Task instructions -> Comb through the entries for "class" and pull out each line that holds it.

━━━━━━━━━━━━━━━━━━━━

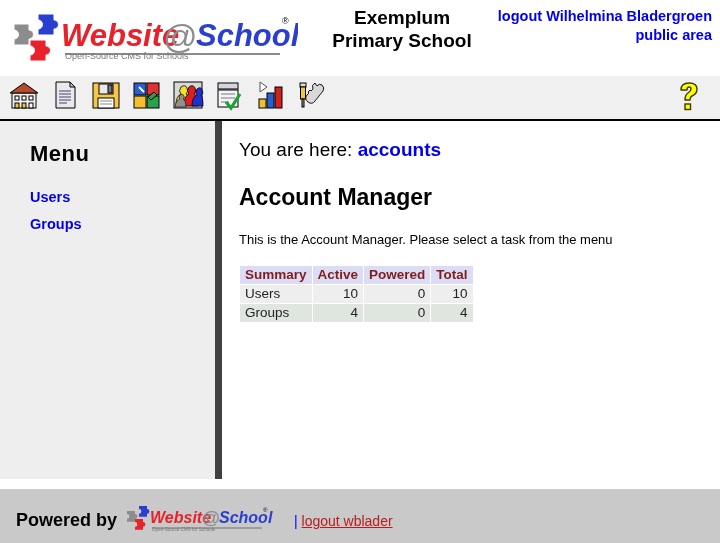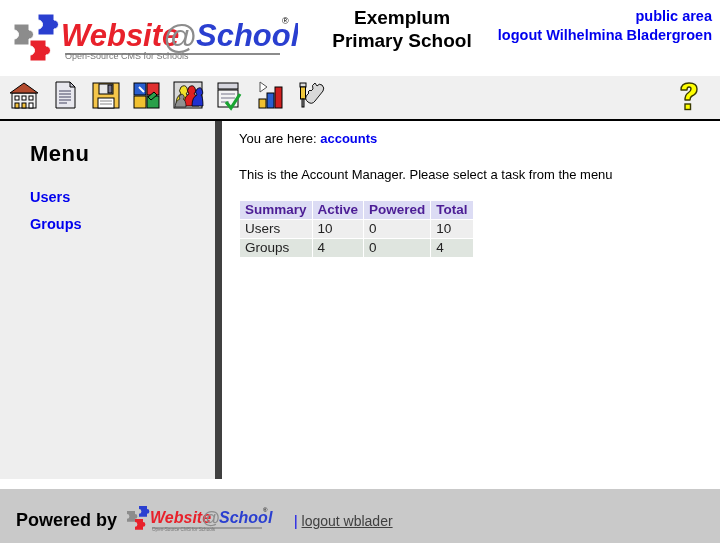--- a/index.html
+++ b/index.html
@@ -259,10 +259,10 @@
   </div>
 
   <div id="header-right">
-    <span class="ln">public area</span>
     <span class="ln">
       <a href="#">logout Wilhelmina Bladergroen</a>
     </span>
+    <span class="ln">public area</span>
   </div>
 </div>
 

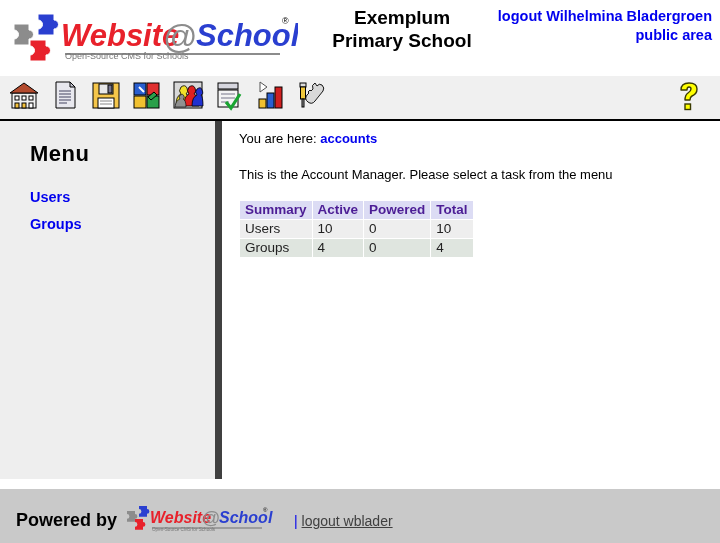--- a/index.html
+++ b/index.html
@@ -138,9 +138,9 @@
     box-sizing: border-box;
   }
   #crumbs {
-    font-size: 13px;
-    color: #000000;
-    margin: 0 0 4px 0;
+    font-size: 19px;
+    color: #000000;
+    margin: 8px 0 4px 0;
   }
   #crumbs a {
     color: #0000ee;

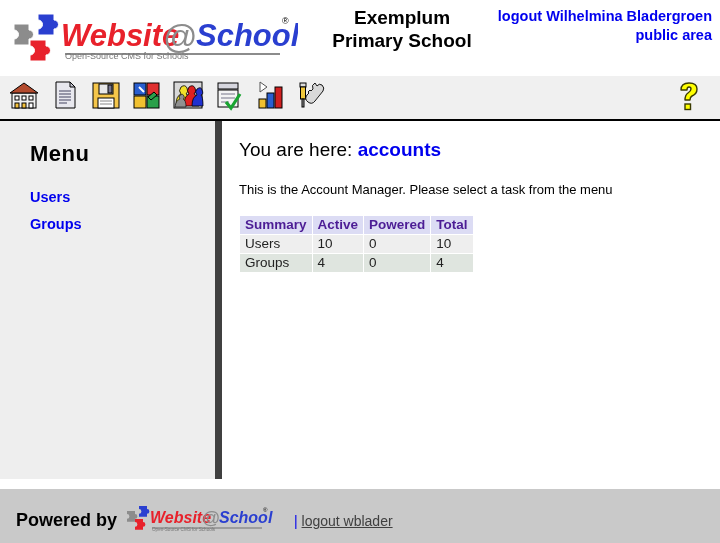--- a/index.html
+++ b/index.html
@@ -371,6 +371,7 @@
       <a href="#">accounts</a>
     </div>
 
+    <h1 id="page-title">Account Manager</h1>
 
     <p id="intro-text">This is the Account Manager. Please select a task from the menu</p>
 

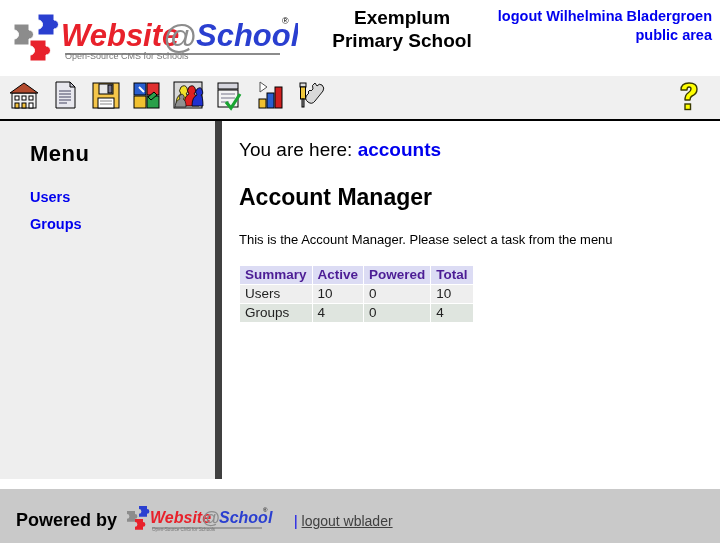--- a/index.html
+++ b/index.html
@@ -170,7 +170,7 @@
   #summary-table th {
     background: #dcdcf4;
     font-weight: bold;
-    color: #4c1d95;
+    color: #7f1d1d;
     padding: 1px 5px 2px 5px;
     text-align: left;
     white-space: nowrap;

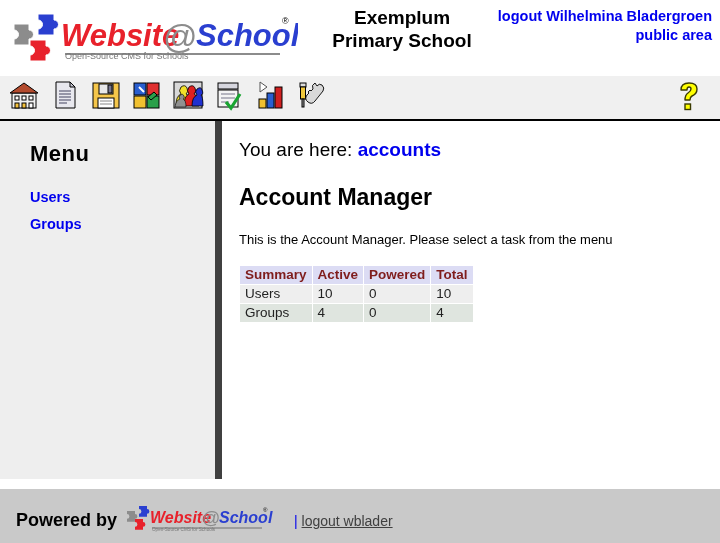--- a/index.html
+++ b/index.html
@@ -182,7 +182,7 @@
     white-space: nowrap;
   }
   #summary-table td.label { text-align: left; }
-  #summary-table td.num { text-align: left; }
+  #summary-table td.num { text-align: right; }
   #summary-table tr.row-odd td { background: #eeeeee; }
   #summary-table tr.row-even td { background: #dfe5df; }
 

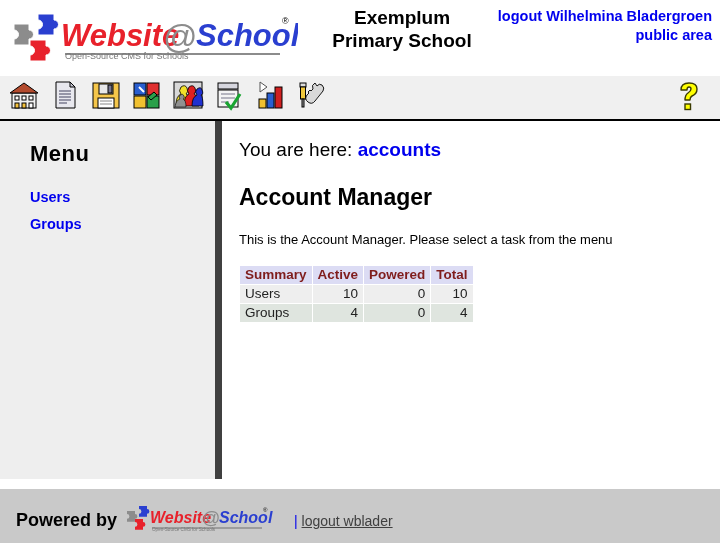--- a/index.html
+++ b/index.html
@@ -221,7 +221,7 @@
     white-space: nowrap;
   }
   #footer-logout a {
-    color: #404040;
+    color: #b91c1c;
     text-decoration: underline;
   }
   #footer-logout .bar { color: #0000ee; text-decoration: none; }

━━━━━━━━━━━━━━━━━━━━

Result of the task ->
-    <span class="ln">public area</span>
     <span class="ln">
+    <span class="ln">public area</span>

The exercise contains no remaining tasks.